Fascinating. I literally had no idea.
How do Christians and Muslims get married in Israel? Does Israeli law allow such marriages to be performed there, or do Israeli non-Jews have to leave the country to marry?
They can be married by their own clergy.
Israel recognises some Christian sects (9 or 10, I think), Islam (don’t know if they count all or some of the different sects), and Druzeim as official and able to perform marriages. Baha’i may be recognised too, but I’m not sure on that one.
The rules are basically the same, a member of that faith’s clergy says you’re that faith and you get married. And just like with Judaism it’s as hard or easy as they want to make it to prove that you really are that faith.
Other religions or atheist will have to head outside Israel, as far as I know.
I got married in a hotel, making a hard choice beween that and a castle. The hotel had better amenities, although the castle would have looked damn cool.
In Denmark, I believe it’s similar to France and Germany with the need for a registry wedding, but a whole lot of people have a church wedding as well, whether they ever set foot in a church otherwise or not. The event is frequently combined with the baptism of their child too.
My wife and I are both atheist but we got married in her home village church for aesthetic reasons.
It is a lovely little place looking out over the North Yorkshire moors (St. Giles in Bowes if anyone knows it)
We also had both our children baptised there as it gives them the option of marrying there too.
Hypocritical? possibly.
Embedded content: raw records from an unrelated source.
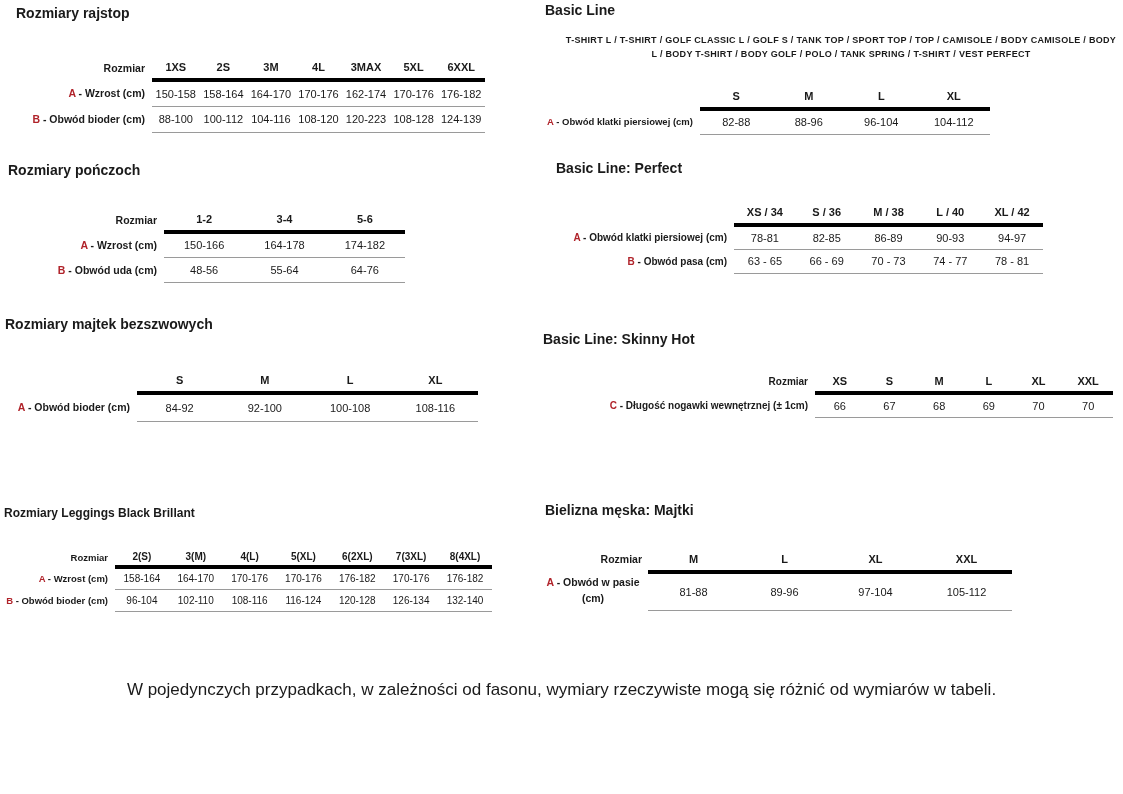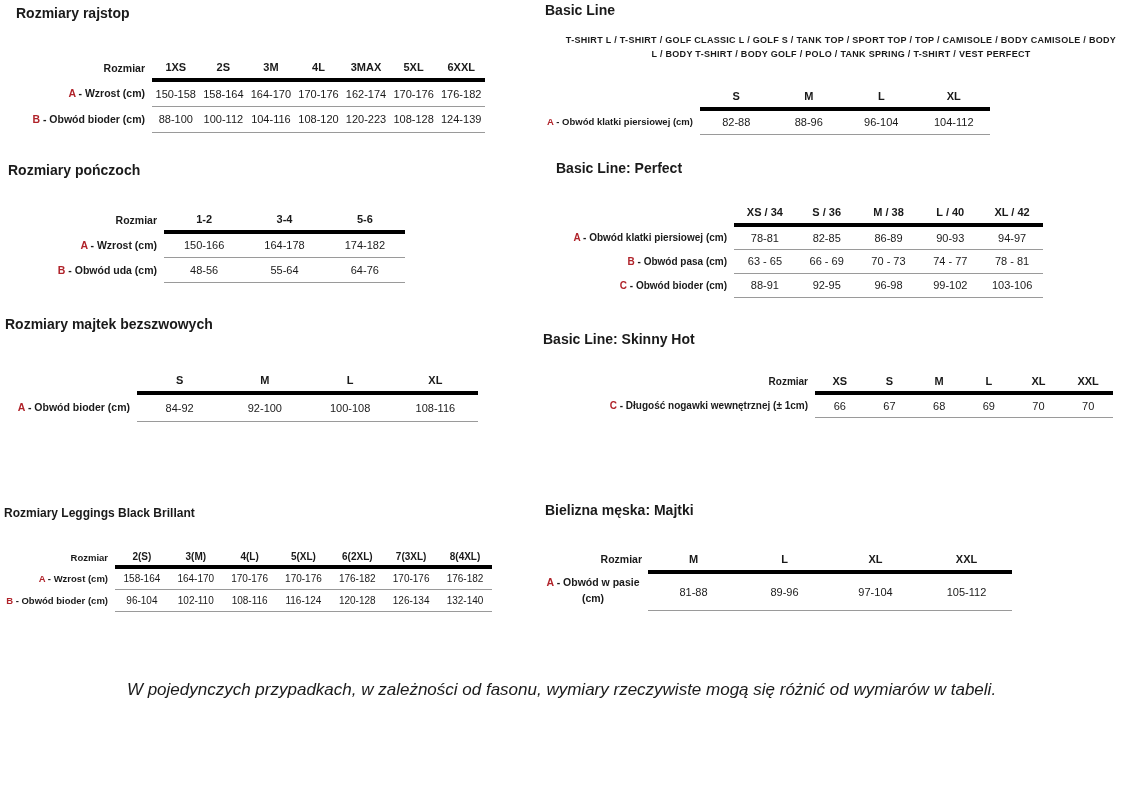"C - Obwód bioder (cm)" tr { html: <tr> <td><span><span>C</span> - Obwód bioder (cm)</span></td> <td>88-91</td> <td>92-95</td> <td>96-98</td> <td>99-102</td> <td>103-106</td> </tr> -> none }
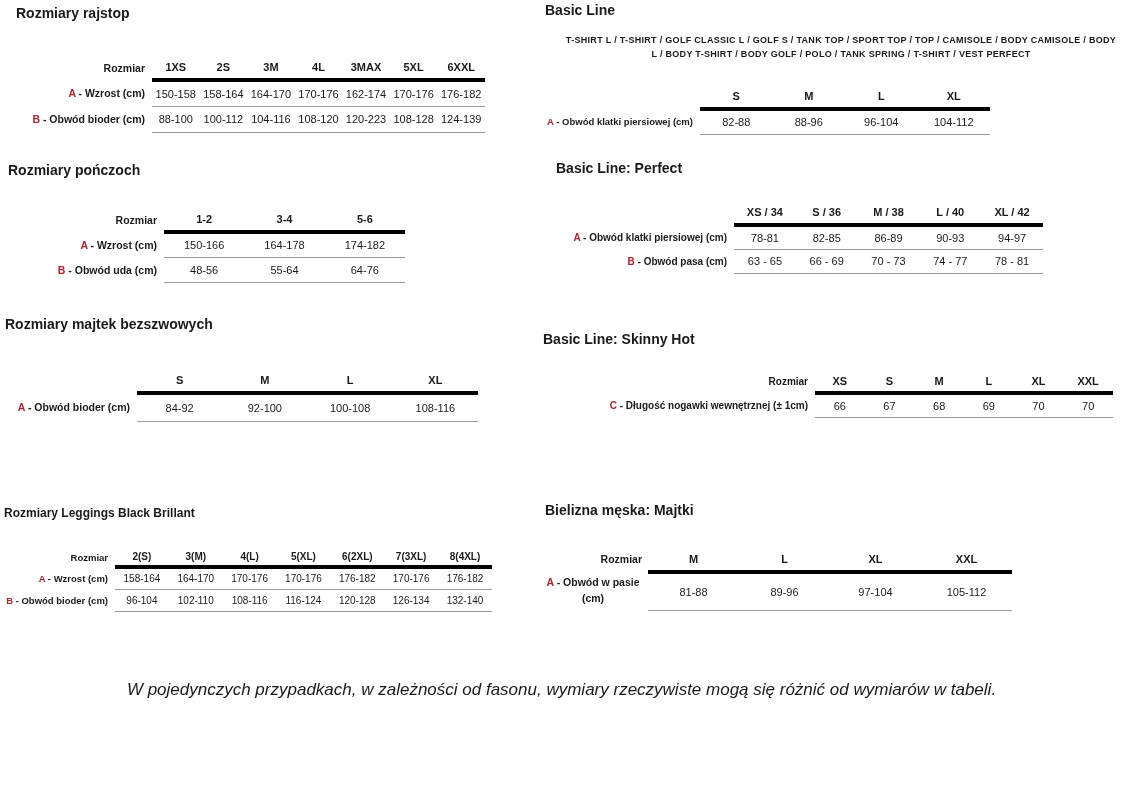"W pojedynczych przypadkach, w zależności" .footnote { font-style: italic -> none }
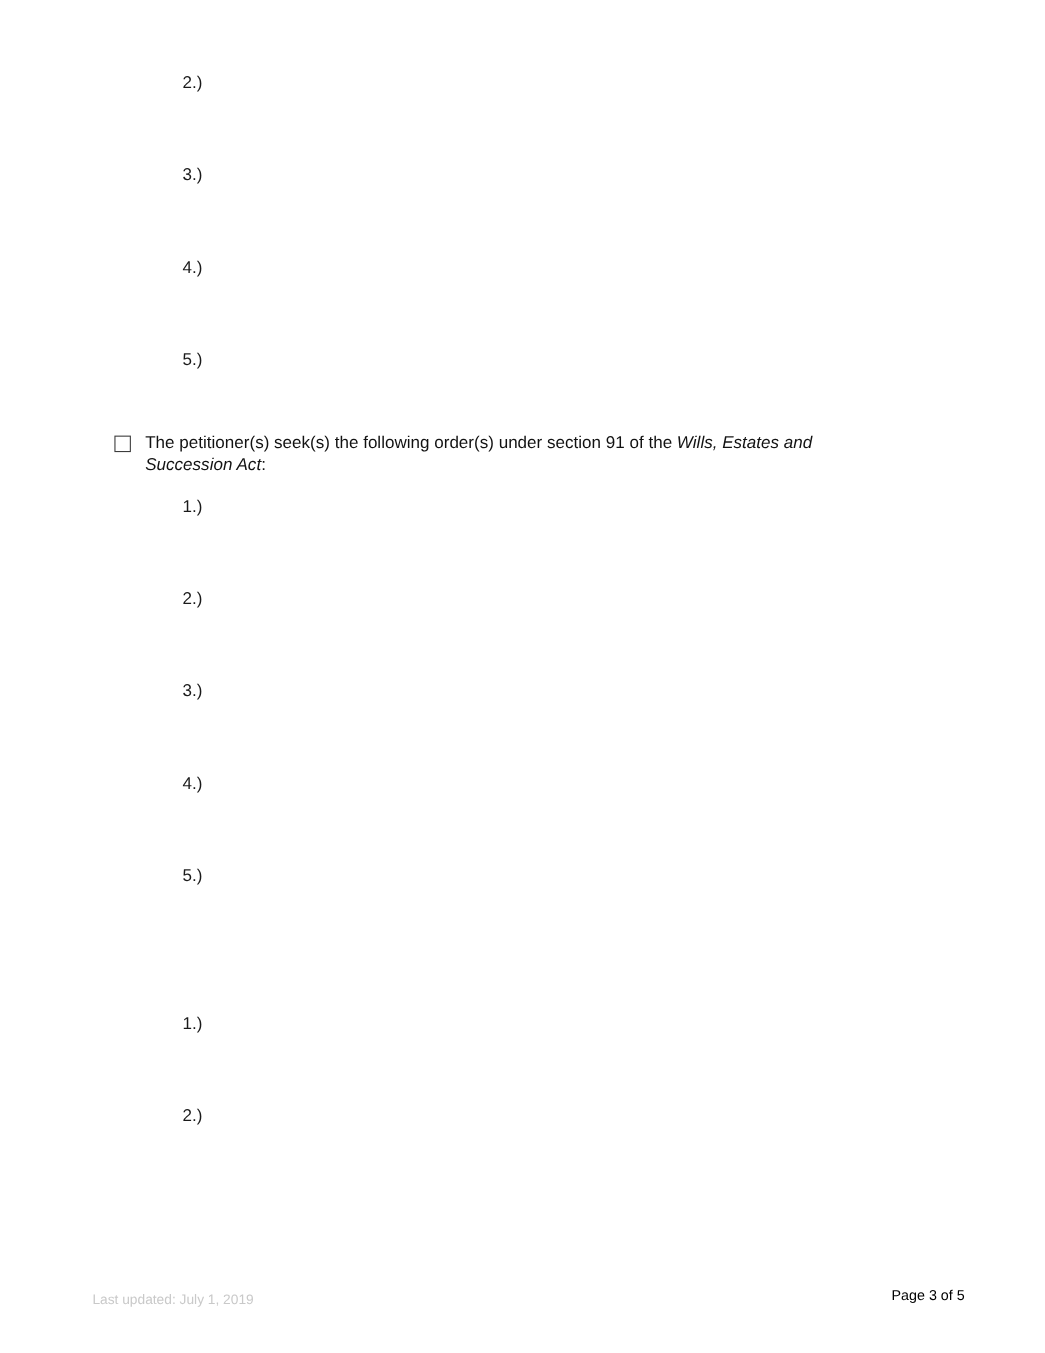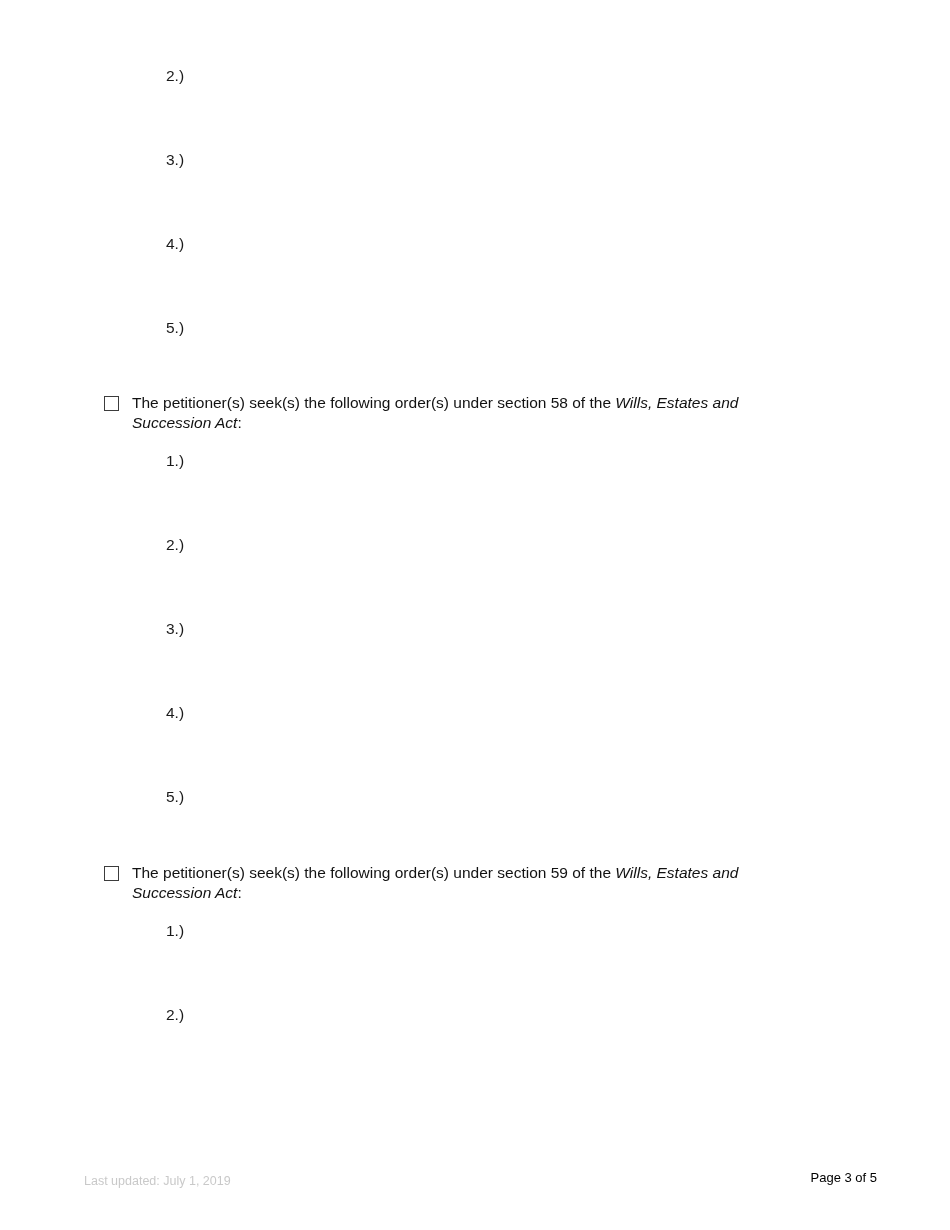"The petitioner(s) seek(s) the following order(s) under section 58" span { text: 58 -> 91 }
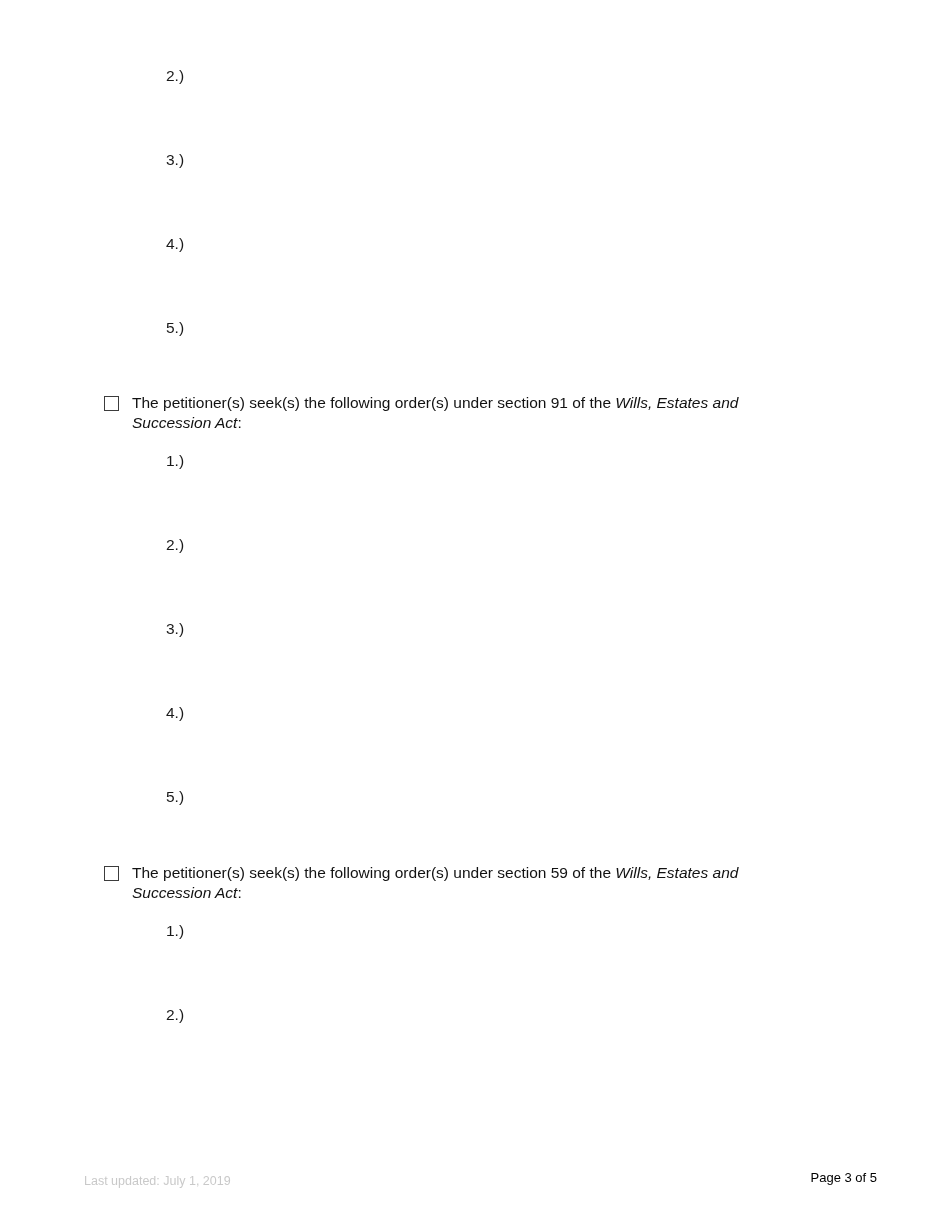"The petitioner(s) seek(s) the following order(s) under section 59" div.check-block { html: <div> <div> <div></div> <div><span>The petitioner(s) seek(s) the following order(s) under section 59 of the </span><span>Wills, Estates and Succession Act</span><span>:</span></div> </div> </div> -> none }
No-one died and we’ve all done similar if we are honest.
And no-one actually ever asked us if we believed in god. plus everyone had a nice day and that is really what matters.
If you were an impatient Brit back in the day, you ran off to Gretna Green, Scotland: http://en.wikipedia.org/wiki/Gretna_Green
You seem to be implying that you think nearly all marriages in the USA take place in churches. They don’t; in fact I believe that about 1/3 are strictly civil ceremonies. So that’s probably not all that different.